Highlights & Insights

  • Physics-inspired Stability Design: Port-Hamiltonian energy balance effectively injects second-order dynamical constraints (pole Hurwitz property) into the diffusion denoiser, forcing stability from the root.
  • Ingenuity in Avoiding Step-wise Integration: By using closed-form modal summation in the Laplace domain instead of matrix exponentials, the model achieves "one-step computation for all timestamps" parallelization, reducing costs from \(O(h \cdot T \cdot d_z^3)\) to \(O(h \cdot K)\).
  • Creative Application of Renewal-Average Theory: Drawing inspiration from classic tools in probability theory (renewal theory, characteristic functions), it derives how gap statistics modulate continuous-time dynamics.
  • Unified Prediction and Imputation: The same model can perform both long-term forecasting and missing value imputation simply by changing the query timestamps (future vs. history).

Limitations & Future Work

  • Latent Space Dimension Trade-off: The impact of latent dimension \(d_z\) on long-term stability and computational efficiency is not fully explored.
  • Gap between Theory and Practice: Renewal-average analysis assumes i.i.d. intervals, but real-world gaps are often non-stationary and state-dependent.
  • Choice of Pole Count \(K\): The paper uses a fixed \(K\), but different datasets may require varying modal richness.
  • Scalability to Ultra-Long-Term Forecasting (h > 500): The experiments were limited to a maximum h=168.
  • vs. TimeGrad / mr-Diff (Diffusion Baselines): These mostly denoise in observation space and rely on masks + time embeddings for irregularity, lacking explicit dynamical constraints; LLapDiff introduces rigid energy conservation and pole stability in latent space.
  • vs. NeuralCDE / ContiFormer (Continuous-Time Baselines): These handle timestamps naturally using Neural ODEs or Continuous Transformers but require step-by-step integration; LLapDiff bypasses integration entirely through Laplace domain parameterization.
  • vs.
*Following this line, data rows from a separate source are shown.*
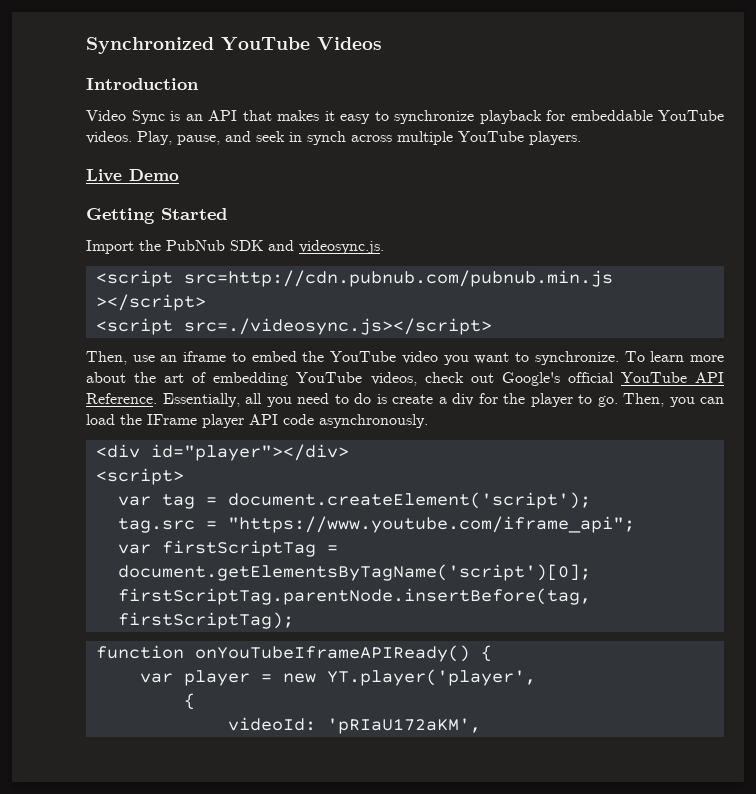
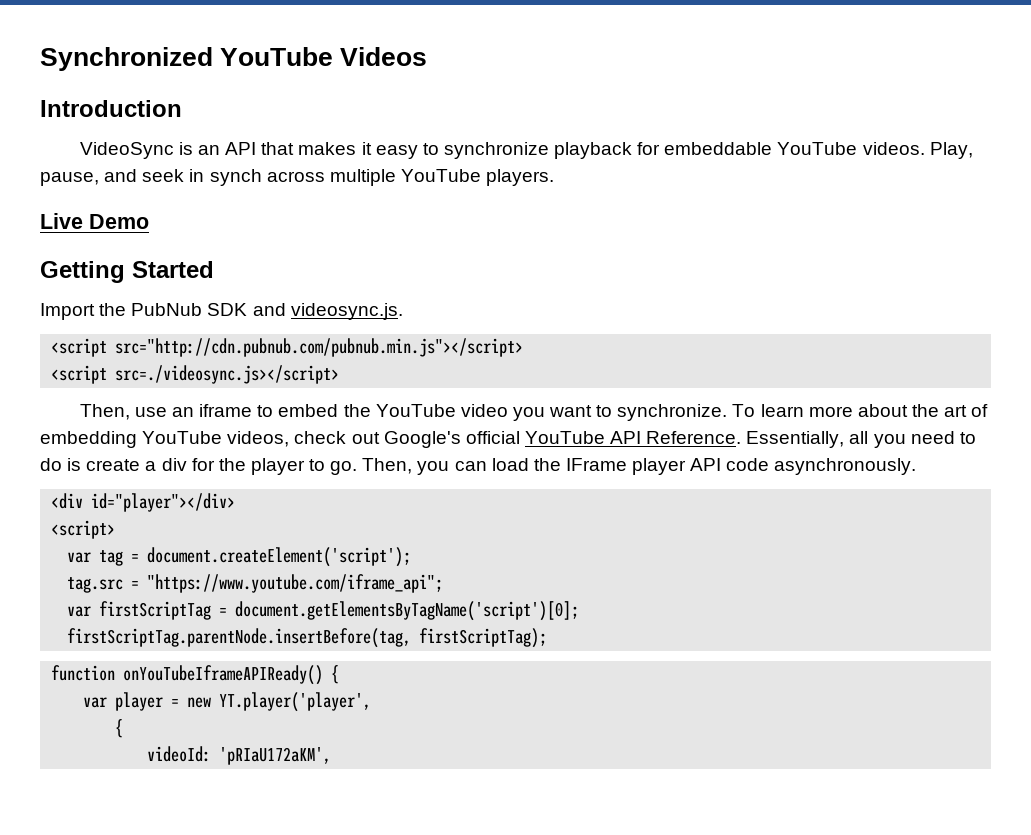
[86,110,165,124] Video Sync -> [79,142,174,159] VideoSync
[183,270,613,287] [95,294,206,311] src=http://cdn.pubnub.com/pubnub.min.js ></script> -> [115,338,524,357] src="http://cdn.pubnub.com/pubnub.min.js"></script>

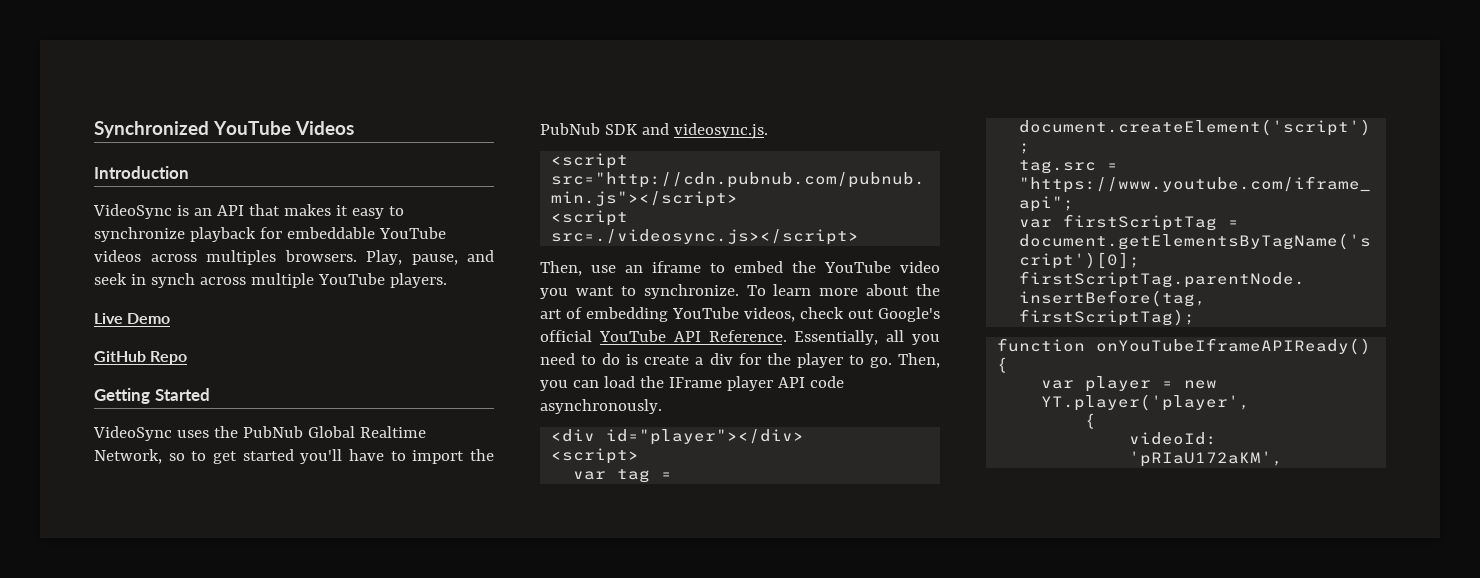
[862,142,925,155] videos. -> [94,250,357,265] videos across multiples browsers.
(149, 221) none -> [94,351,188,365] // GitHub Repo
[40,303,95,320] Import -> [93,426,426,441] [94,449,465,464] VideoSync uses the PubNub Global Realtime Network, so to get started you'll have to import

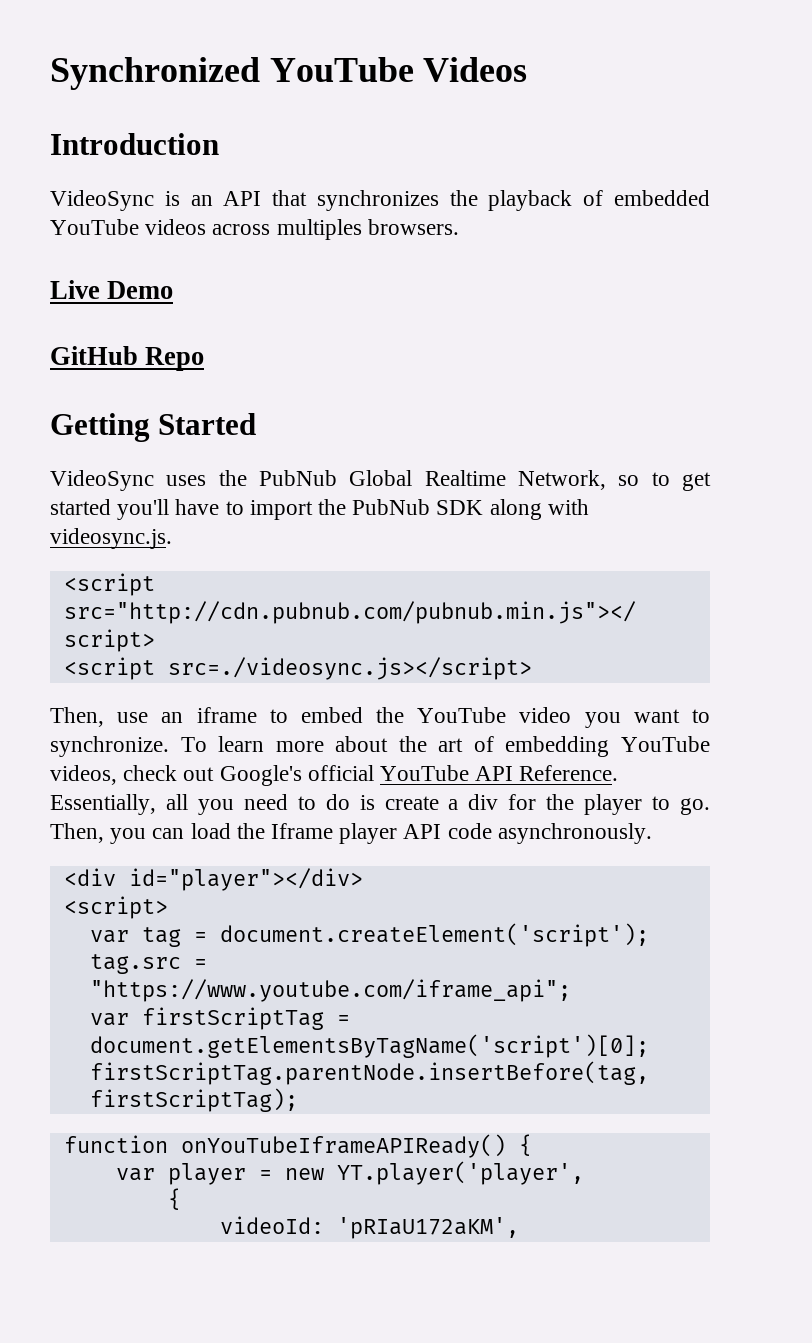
[283,204,404,219] [94,227,375,242] makes it easy to synchronize playback for embeddable -> [316,190,710,211] synchronizes the playback of embedded
[366,250,494,265] [94,273,447,288] Play, pause, and seek in synch across multiple YouTube players. -> (459, 227) none
[641,123,669,135] and -> [489,499,589,520] along with
[668,377,722,388] IFrame -> [271,823,334,839] Iframe

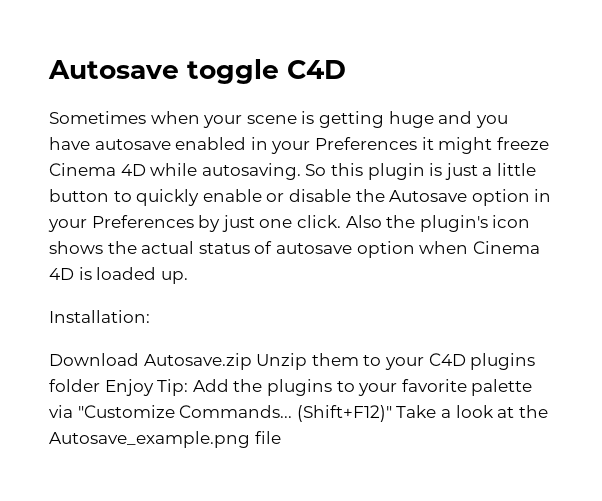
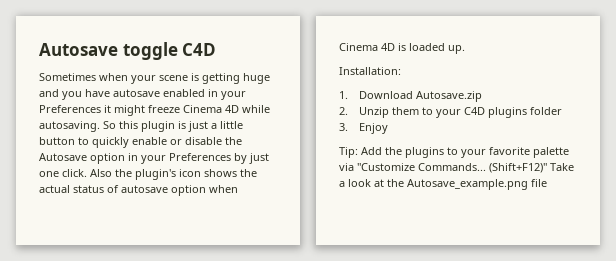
(150, 316) none -> [339,91,348,99] 1.
(252, 361) none -> [339,107,348,115] // 2.
(100, 385) none -> [339,123,348,131] // 3.
(154, 387) none -> (389, 128) //

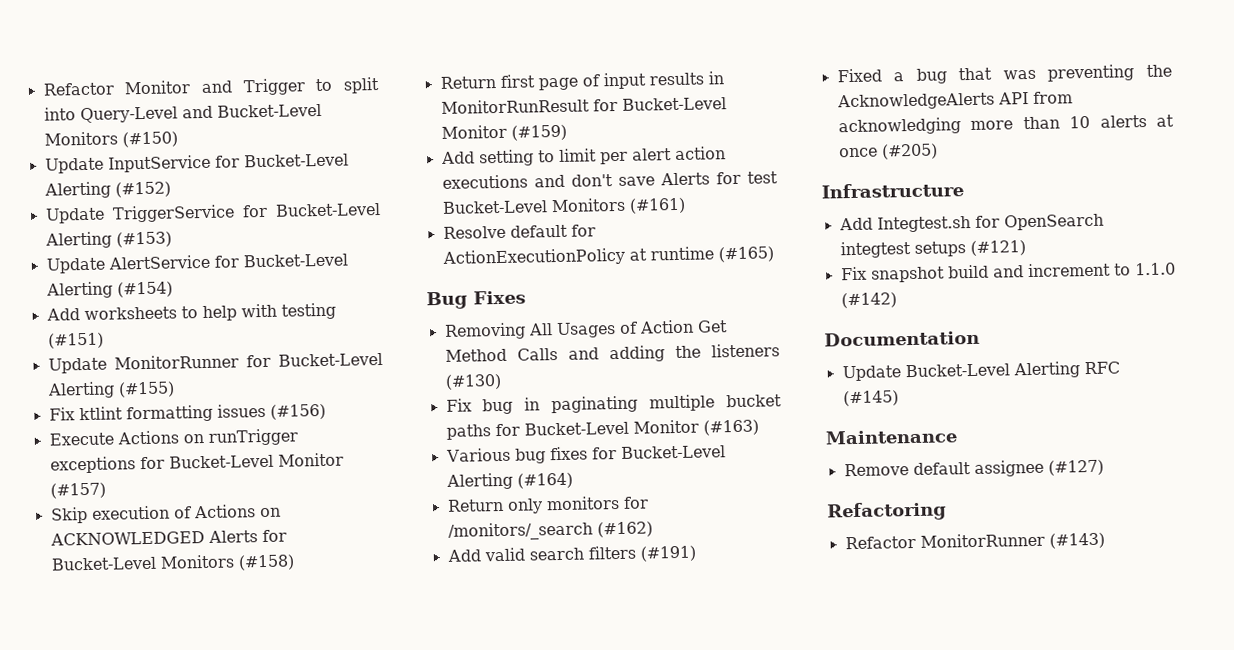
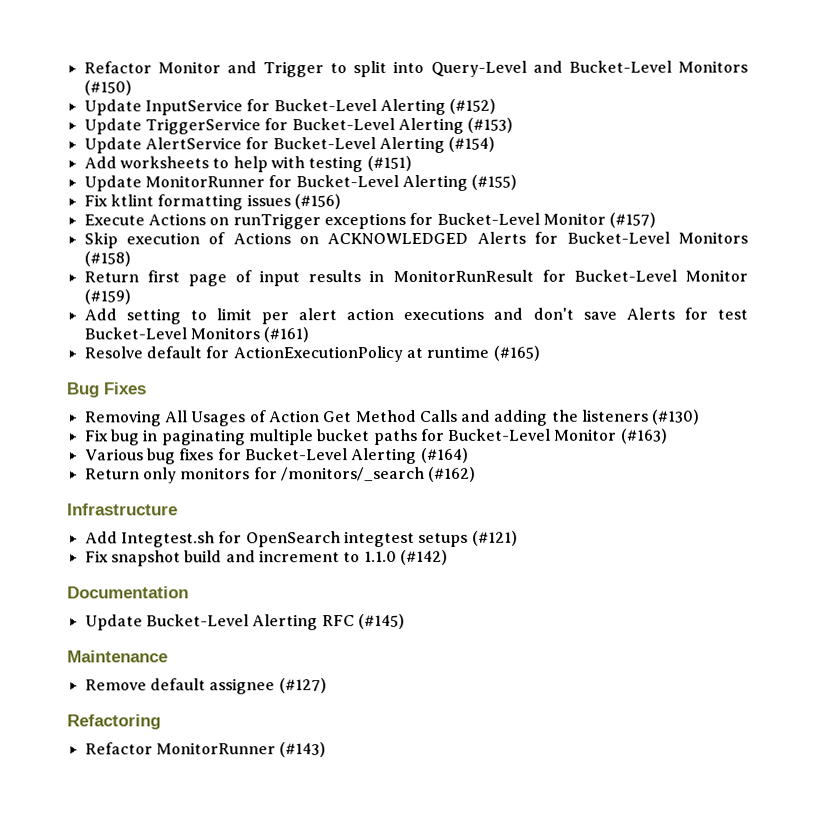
[446,545,697,562] [836,64,1172,84] [836,91,1073,111] [837,114,1174,136] [838,143,938,160] // Add valid search filters (#191) // Fixed a bug that was preventing the AcknowledgeAlerts API from acknowledging more than 10 alerts at once (#205) -> (477, 474) none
Structured SSMs (S4, etc.): SSMs are efficient for long sequences but mostly designed for synchronous sampling; LLapDiff's gap-aware conditioning and modal parameterization specifically for irregular sampling are novel contributions.

Rating

  • Novelty: ⭐⭐⭐⭐⭐ The combination of Port-Hamiltonian inspired stability design and Laplace pole parameterization is entirely novel, naturally merging physics-inspired energy constraints with modern diffusion frameworks.
  • Experimental Thoroughness: ⭐⭐⭐⭐ Seven datasets, comprehensive ablations, stress tests, and visualizations are solid; lacks a deep verification of ultra-long-term stability and detailed computation time comparisons.
  • Writing Quality: ⭐⭐⭐⭐⭐ Mathematical derivations are clear, motivation is well-established, and experimental results are persuasive.
  • Value: ⭐⭐⭐⭐⭐ Addresses the practically important problem of long-term forecasting for irregular time series; the method's physics-inspired nature and transferability (the pole parameterization idea can be extended to other generative tasks) are high.